● **WHAT YOU ARE ASKED TO DO**: In the entries below, how many lines hold the string "this"? Give only the number.

Image comparison data
----------

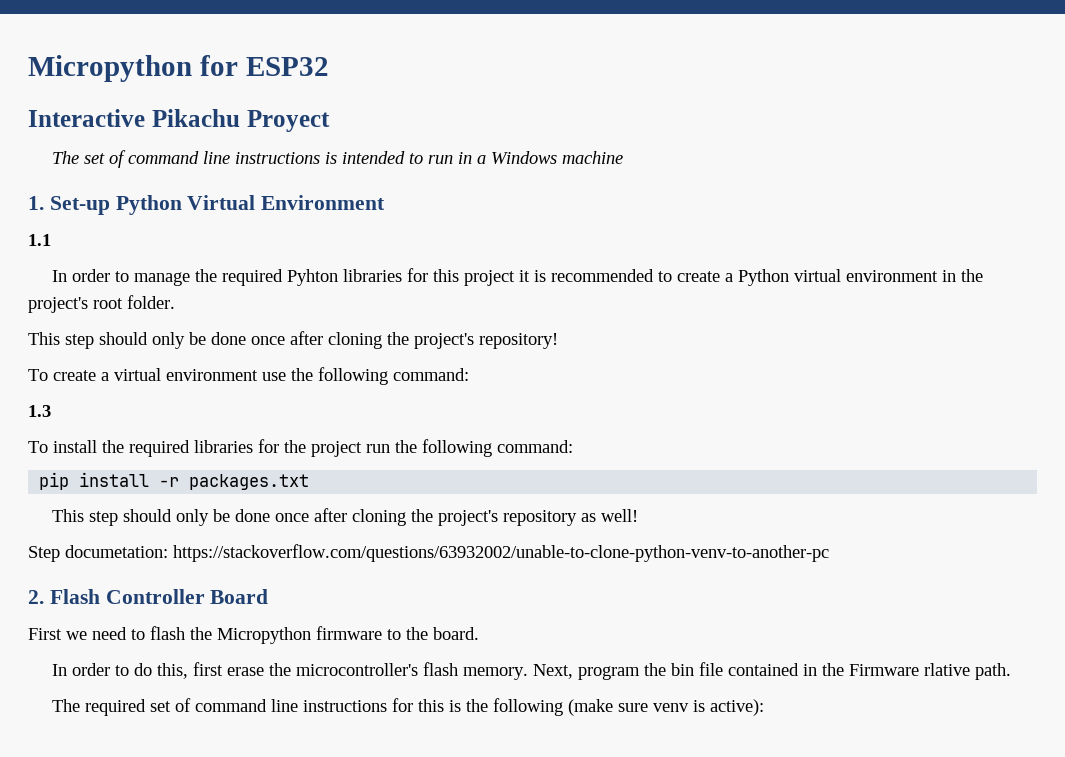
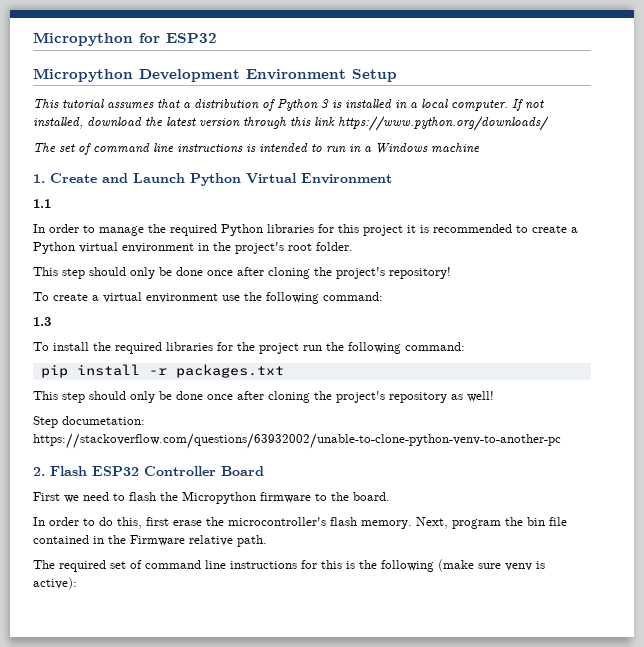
- Interactive Pikachu Proyect
+ Micropython Development Environment Setup
+ This tutorial assumes that a distribution of Python 3 is installed in a local computer. If not installed, download the latest version through this link https://www.python.org/downloads/
- 1. Set-up Python Virtual Environment
+ 1. Create and Launch Python Virtual Environment
- In order to manage the required Pyhton libraries for this project it is recommended to create a Python virtual environment in the project's root folder.
+ In order to manage the required Python libraries for this project it is recommended to create a Python virtual environment in the project's root folder.
- 2. Flash Controller Board
+ 2. Flash ESP32 Controller Board
- Next, program the bin file contained in the Firmware rlative path.
+ Next, program the bin file contained in the Firmware relative path.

----------

● **TASK OUTPUT**: 3